■ SUPPLIED RECORDS ■

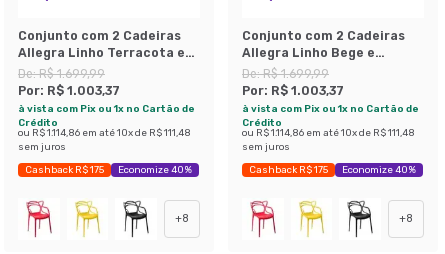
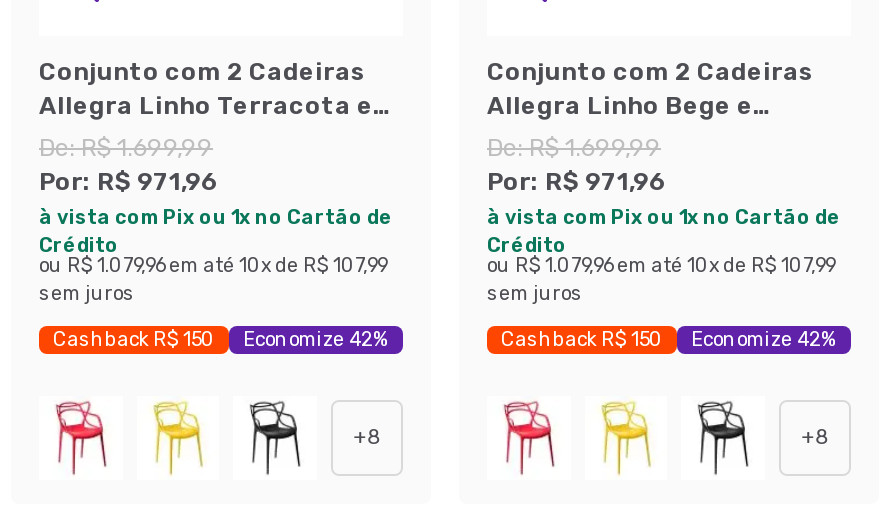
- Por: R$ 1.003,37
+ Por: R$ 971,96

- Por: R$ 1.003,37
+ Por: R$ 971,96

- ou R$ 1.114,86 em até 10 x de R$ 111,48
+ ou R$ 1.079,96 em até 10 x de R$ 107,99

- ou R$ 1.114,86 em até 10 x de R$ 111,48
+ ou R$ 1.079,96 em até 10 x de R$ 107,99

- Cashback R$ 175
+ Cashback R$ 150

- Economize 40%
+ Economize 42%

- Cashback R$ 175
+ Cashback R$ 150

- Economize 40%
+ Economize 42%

==

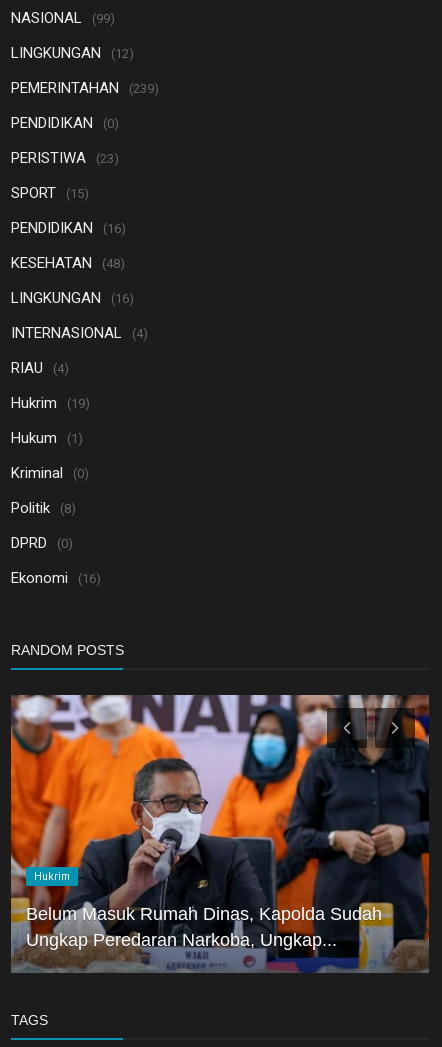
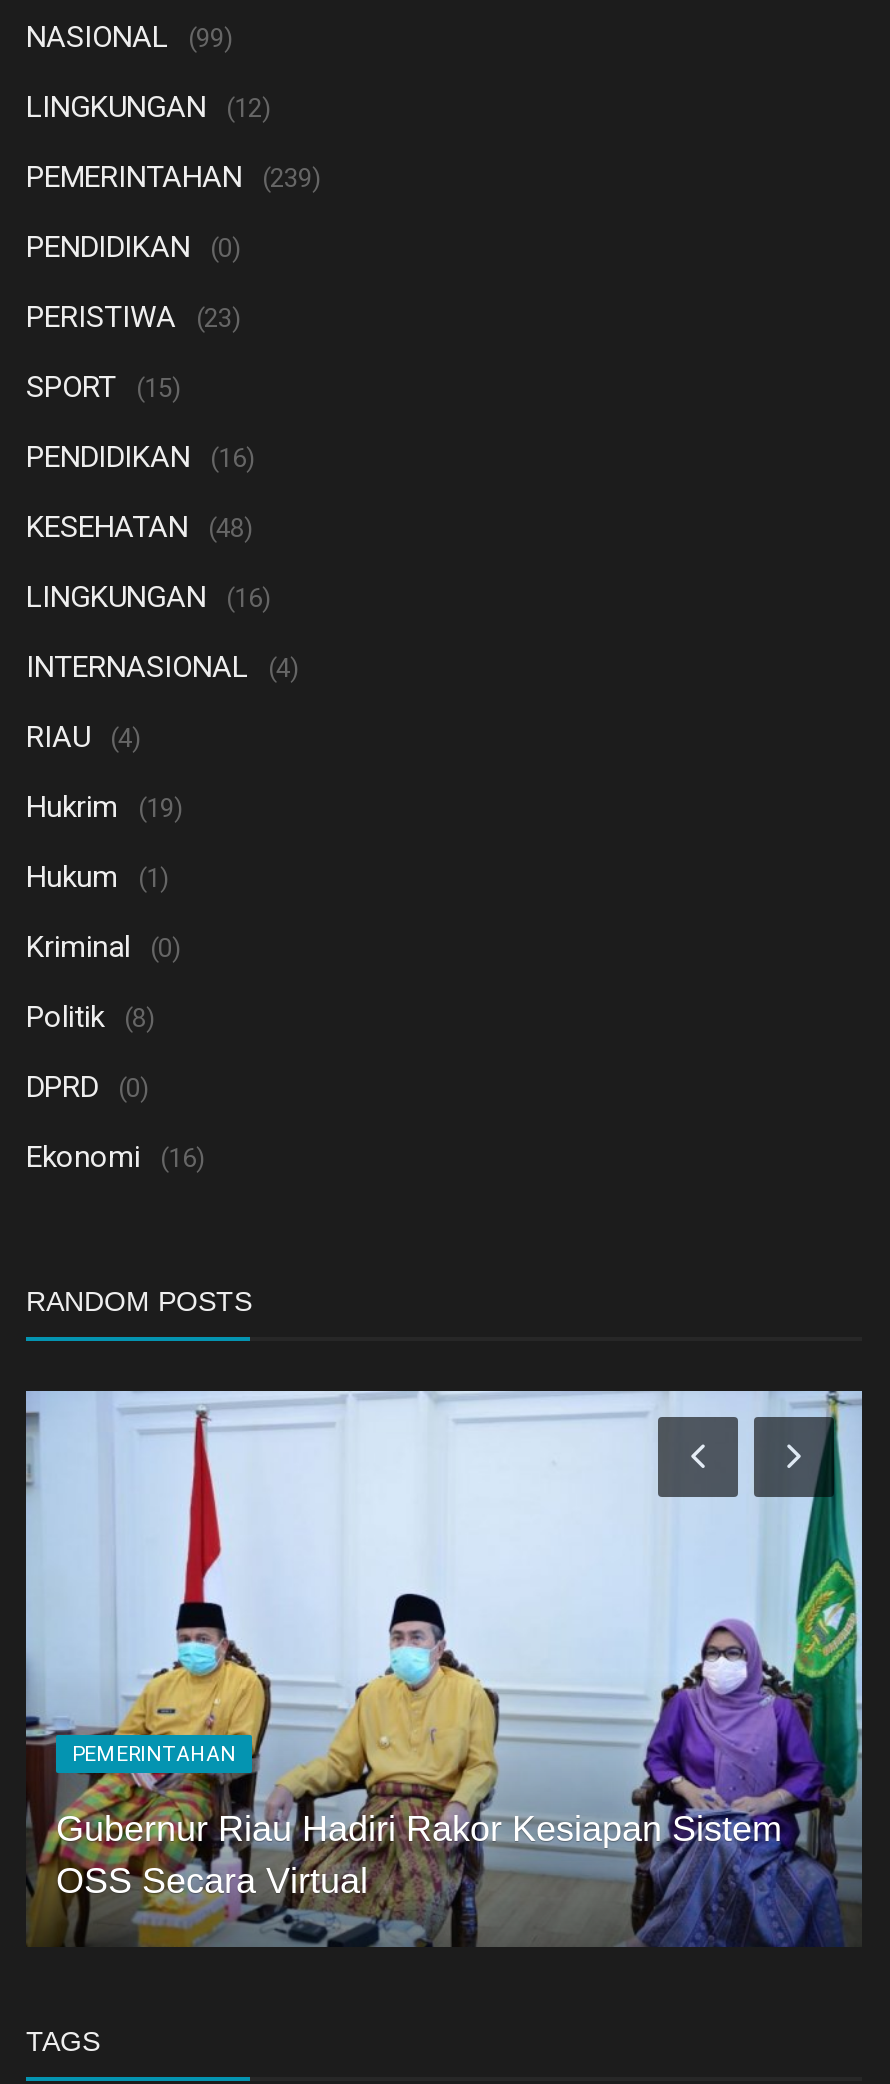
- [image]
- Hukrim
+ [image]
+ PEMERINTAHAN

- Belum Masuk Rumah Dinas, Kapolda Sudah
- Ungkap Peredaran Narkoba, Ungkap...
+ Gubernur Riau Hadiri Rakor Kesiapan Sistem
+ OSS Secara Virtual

...

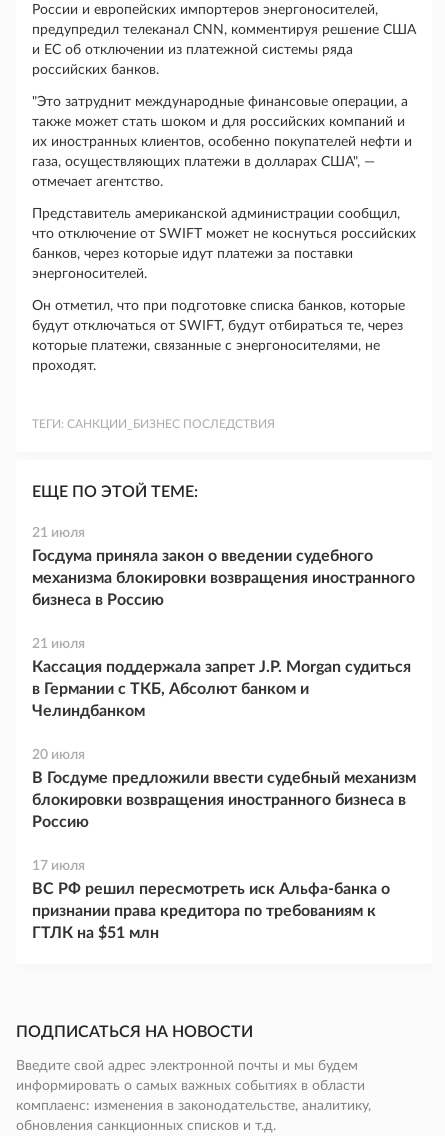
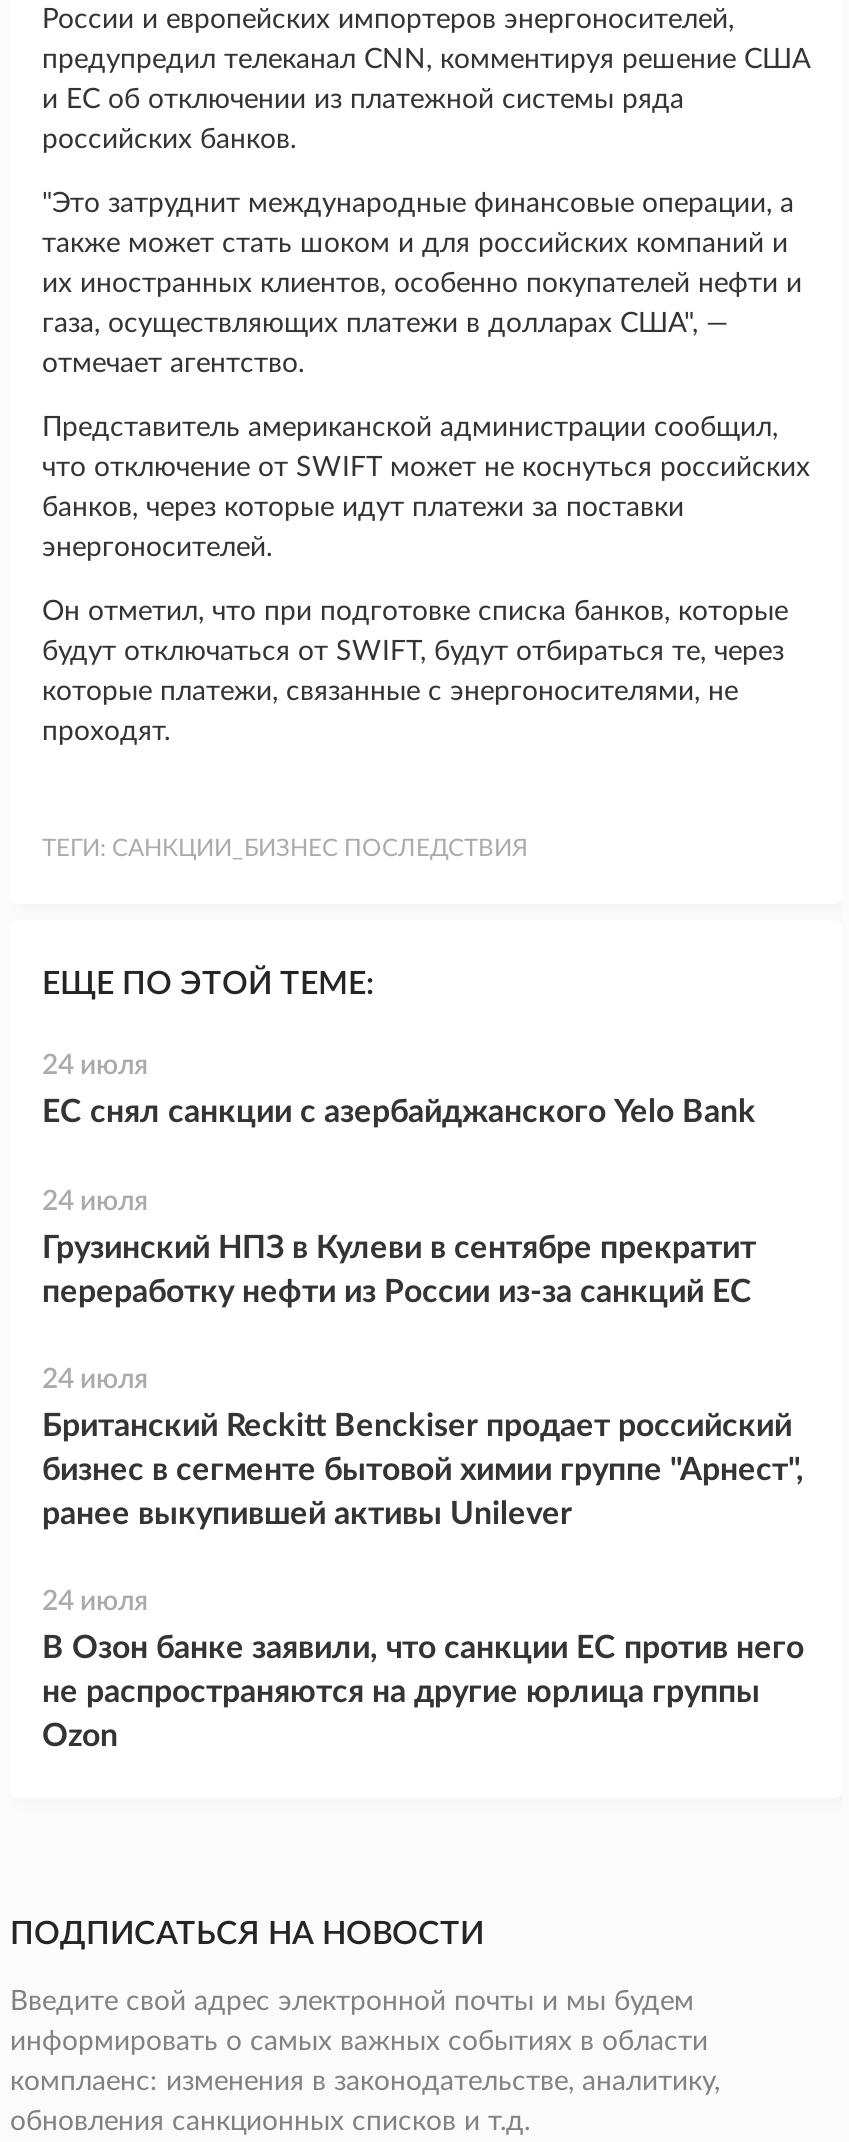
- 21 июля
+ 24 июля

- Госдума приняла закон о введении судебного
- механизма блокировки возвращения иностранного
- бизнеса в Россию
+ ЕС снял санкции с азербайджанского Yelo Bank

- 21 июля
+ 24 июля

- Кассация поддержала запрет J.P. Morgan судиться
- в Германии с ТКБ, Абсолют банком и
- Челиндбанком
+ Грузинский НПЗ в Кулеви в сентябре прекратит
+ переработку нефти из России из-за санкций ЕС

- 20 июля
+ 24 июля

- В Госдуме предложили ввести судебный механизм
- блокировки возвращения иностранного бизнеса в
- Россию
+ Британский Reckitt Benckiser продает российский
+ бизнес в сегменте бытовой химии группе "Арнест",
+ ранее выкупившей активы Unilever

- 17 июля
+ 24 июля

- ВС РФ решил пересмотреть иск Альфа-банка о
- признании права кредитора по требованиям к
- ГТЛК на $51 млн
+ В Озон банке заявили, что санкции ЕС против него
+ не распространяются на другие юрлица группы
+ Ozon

■ TASK BRIEF ■
Count every line of the entries that holds the string "блокировки". Please answer with the count alone.

■ SOLVED EXERCISE ■
2